Users see only the scans in folders that their access group permits.

Note: Folder-level permissions take precedence over any custom role privileges applied.

Configure Managed Credentials Securely

Authenticated scanning gives you significantly deeper vulnerability visibility than unauthenticated scanning — but it also means storing and managing privileged credentials within Tenable Vulnerability Management. Handling credentials carelessly can introduce serious risk. The following best practices help you get the full benefit of authenticated scanning while keeping your credentials secure.

  1. Use managed credentials for authenticated scanning. Managed credentials are stored centrally and can be assigned to scans without exposing the underlying credential values to scan operators. This separates the act of scanning from the act of administering credentials.
  2. Organize credentials by category to keep management organized and auditable:
    • Host credentials (SSH, Windows, etc.)
    • Database credentials (Oracle, MySQL, PostgreSQL)
    • Cloud credentials (AWS, Azure, GCP)
  3. Apply least-privilege principles to credentials. Scanning does not require write or administrative access to target systems. Credentials should have read access only.
  4. Limit credential visibility to authorized users only. Use permissions to ensure that only the users who need to assign or manage credentials can see them. Consider creating a dedicated credential-manager user group.

For more information, see Managed Credentials in the Tenable Vulnerability Management User Guide.

Control Scan Result Visibility

Scan policies have their own access controls that are independent of tag-based permission configurations. If a scan policy is shared without a Default: No Access setting, users who can access the policy can see all scan results associated with it — regardless of their tag-based permission scope.

Caution: Always set Default: No Access on scan policies in environments where RBAC is enforced. This prevents users from viewing scan results for assets outside their permission scope by accessing a shared scan policy.

Additionally, when a scan runs, Tenable Vulnerability Management evaluates target permissions based on the scan owner's permissions, not the user who launched the scan. Ensure that scan ownership is assigned to the appropriate user or service account.

Maintain Your RBAC Configuration

RBAC is not a set-and-forget configuration. As your organization grows and changes, your access controls need to keep pace.
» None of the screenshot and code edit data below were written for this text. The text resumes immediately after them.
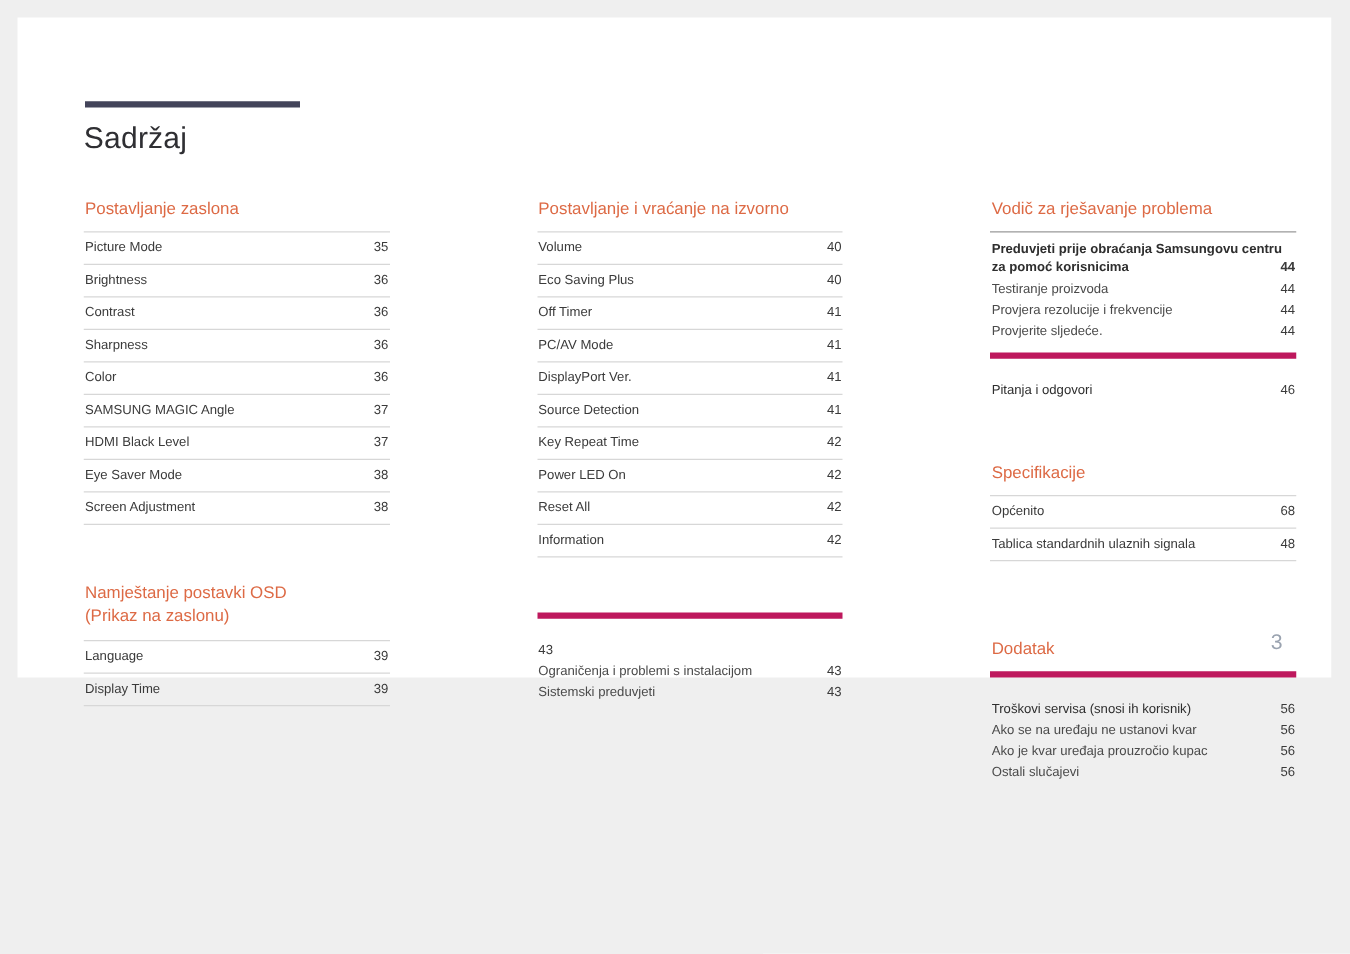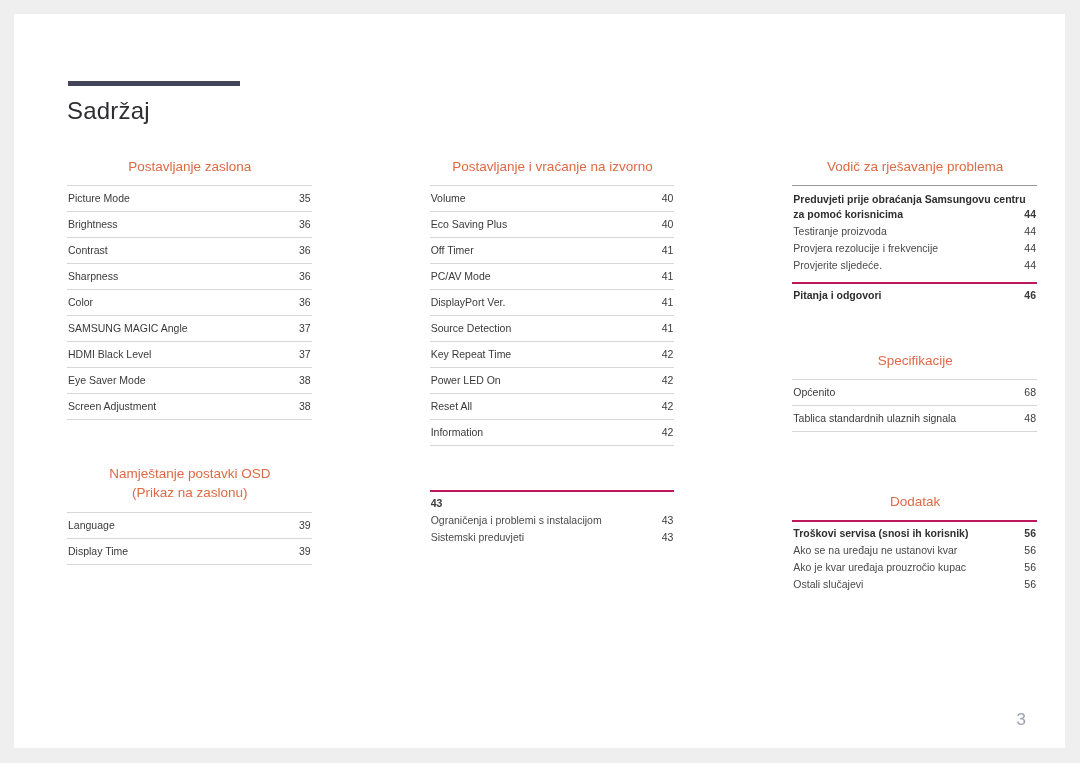--- a/index.html
+++ b/index.html
@@ -18,7 +18,7 @@
     left: 14px;
     top: 14px;
     width: 1051px;
-    height: 734px;
+    height: 528px;
     background: #ffffff;
   }
   .title-bar {

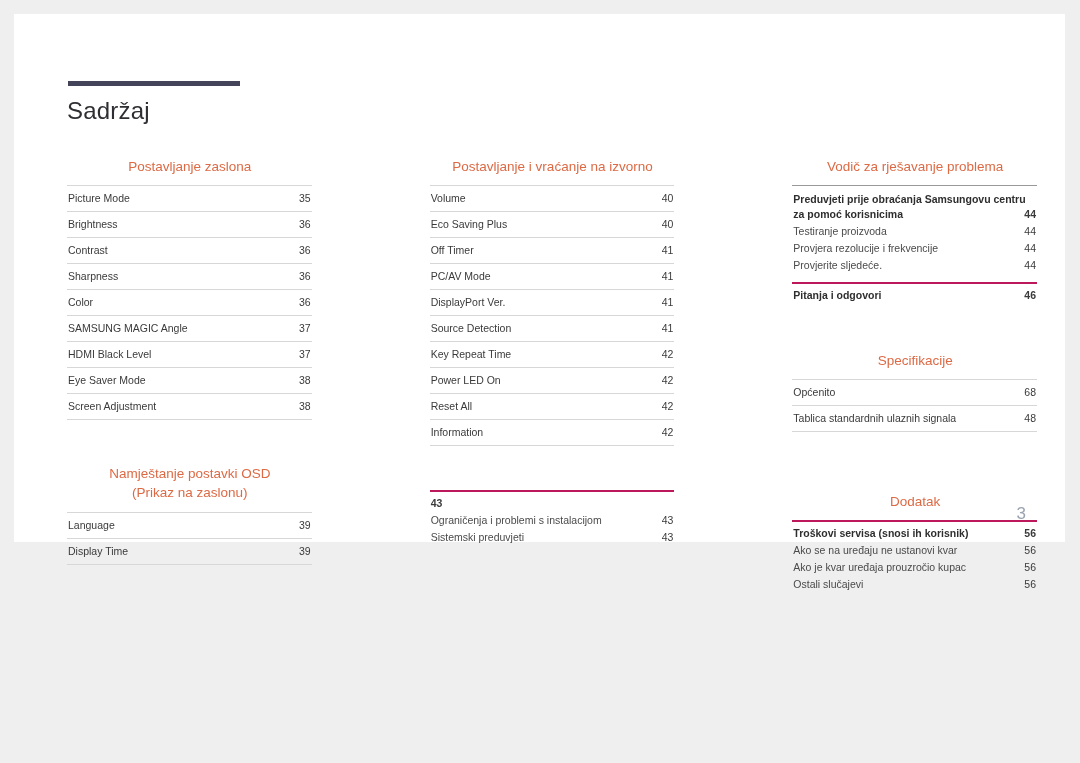--- a/index.html
+++ b/index.html
@@ -62,7 +62,6 @@
     font-weight: 400;
     line-height: 19px;
     margin: 0 0 9px 1px;
-    text-align: center;
   }
   .sec-title.tall { margin-bottom: 10px; }
   .row {

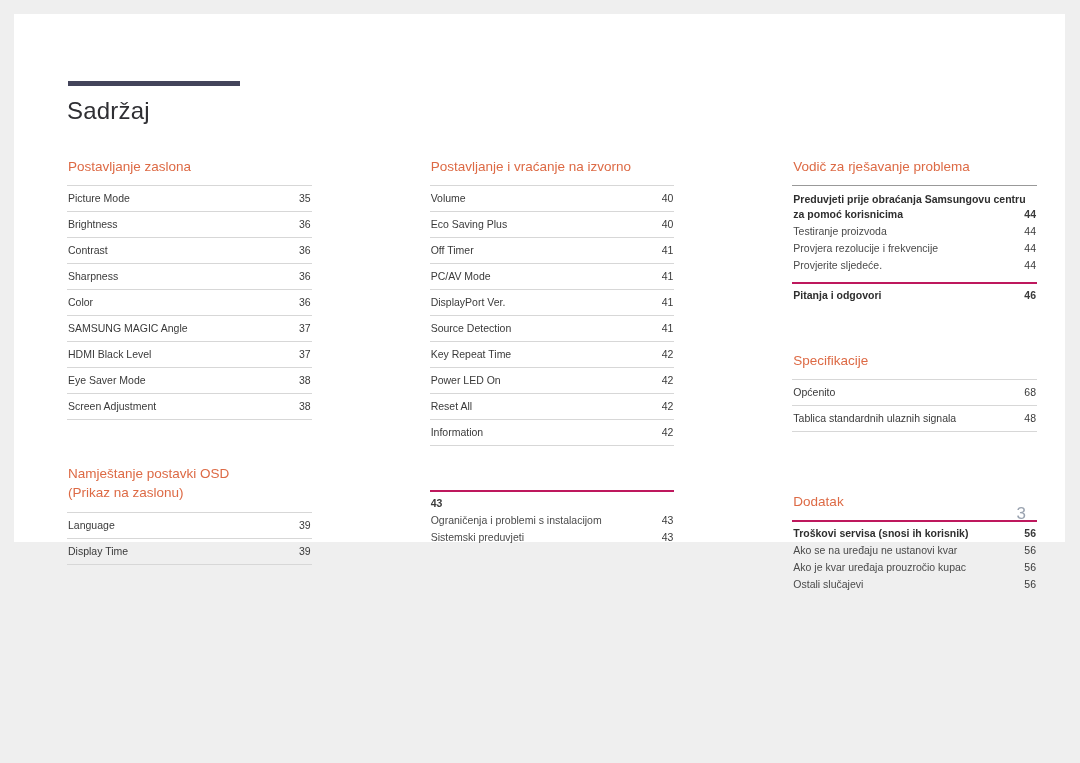--- a/index.html
+++ b/index.html
@@ -87,9 +87,9 @@
     line-height: 15px;
   }
   .row.grouphead {
-    border-top: 2px solid #be185d;
-    padding: 4px 1px 1px 1px;
-    font-weight: bold;
+    border-top: 5px solid #be185d;
+    padding: 18px 1px 1px 1px;
+    font-weight: normal;
     color: #2e2e2e;
     line-height: 15px;
   }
  • Audit role and permission assignments regularly. Periodically review who holds which roles and which permission configurations are assigned to which users and groups. Remove access that is no longer required.
  • Test before deploying changes at scale. Validate any new permission configurations with a test account before applying them broadly, to avoid unintended access gaps or over-exposure.
  • Revisit custom role definitions periodically. As your product usage evolves, verify that custom roles still reflect your organization's least-privilege goals and have not accumulated unnecessary privileges.
  • Monitor activity logs. Tenable Vulnerability Management's activity logs (available to Administrators) provide an audit trail of user actions. Review them as part of your regular security hygiene.

Summary Checklist

Use the following checklist to verify your RBAC implementation is complete and aligned with best practices:

  • Roles assigned reflect the least privilege required for each user's responsibilities.
  • Tenable-provided roles are used where possible; custom roles are used only where necessary.
  • The Administrator role is assigned only to users who need full platform control.
  • Permissions are assigned to groups, not individual users.
  • User groups are organized to reflect your team or asset structure.
  • Tags are defined and automated to scope permission configurations accurately.
  • Scan folders mirror the access group structure.
  • All scan policies are set to Default: No Access.
  • Managed credentials are organized by category and restricted to authorized users.
  • RBAC configurations are reviewed and updated periodically.